10 Cloverfield Lane – Tense

I don’t think anybody expected to see a follow up to 2008’s Cloverfield and in fairness, despite the name connection there’s little else to draw on. But that’s not a bad thing. Cloverfield put Matt Reeves fairly and squarely on the map, demonstrating his directing chops and inducing all kinds of motion-sickness in the process. Of course, Mr Reeves has gone on to cement his reputation with the outstanding Let Me In and the franchise-busting Dawn of the Planet of the Apes, with Cloverfield being a slightly smaller footnote to his burgeoning career.

10 Cloverfield Lane surfaced with barely a whisper just a few weeks before release and is poles apart from its progenitor.

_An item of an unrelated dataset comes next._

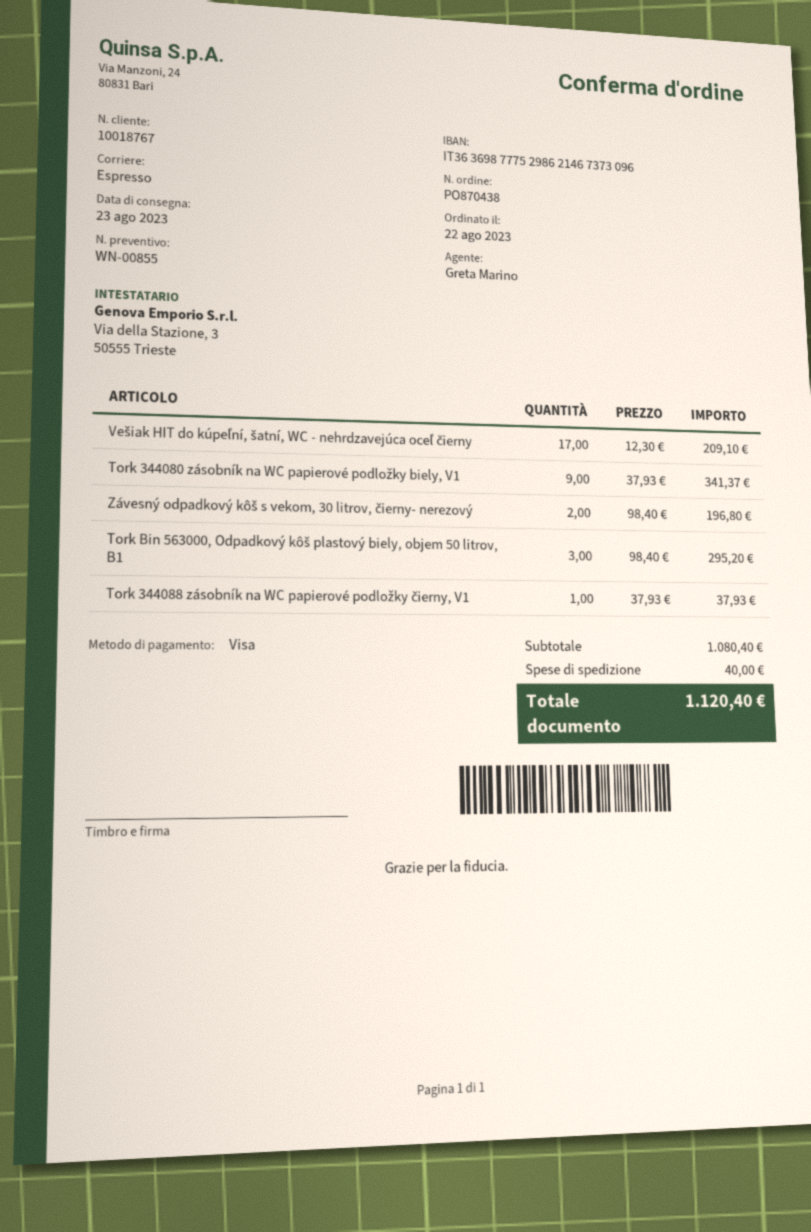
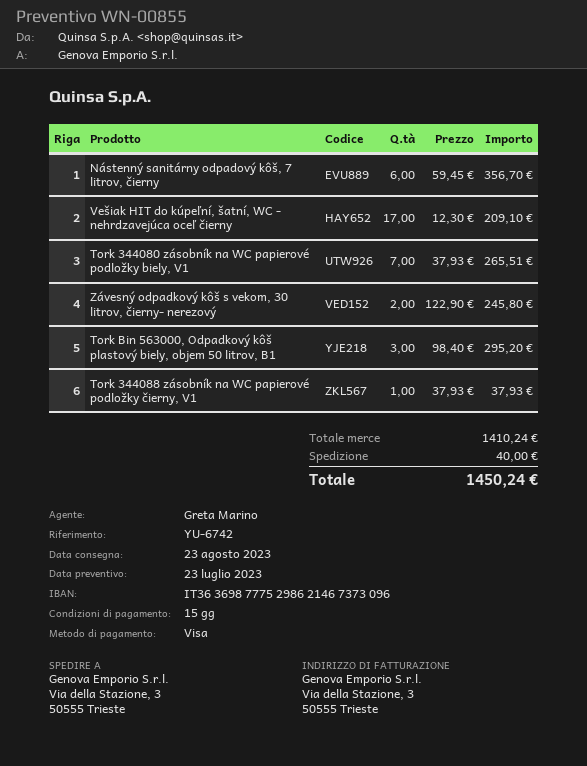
Tork 344080 zásobník na WC papierové podložky biely, V1: 9 x 37.93 = 341.37 -> 7 x 37.93 = 265.51
Závesný odpadkový kôš s vekom, 30 litrov, čierny- nerezový: 2 x 98.40 = 196.80 -> 2 x 122.90 = 245.80
Nástenný sanitárny odpadový kôš, 7 litrov, čierny: none -> 6 x 59.45 = 356.70
subtotal: 1080.40 -> 1410.24
total: 1120.40 -> 1450.24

There have been indications from its producer – none other than J J Abrams, who was also a producer for Cloverfield – that further instalments may come our way, so an overarching narrative pulling all the strands together could clear the muddied waters “connecting” these two films.

It’s always a pleasure to see John Goodman on screen and 10 Cloverfield Lane provides the rare opportunity for Mr Goodman to take a leading role. While his stature may allow him to physically dominate any film – even with smaller roles (see The Gambler) – this extended screen time allows us to bask in his obvious talents. His character, Howard, is an interesting creation, struggling to cope with the interlopers within his sanctum, a person with inner turmoil who must exhibit restraint to survive.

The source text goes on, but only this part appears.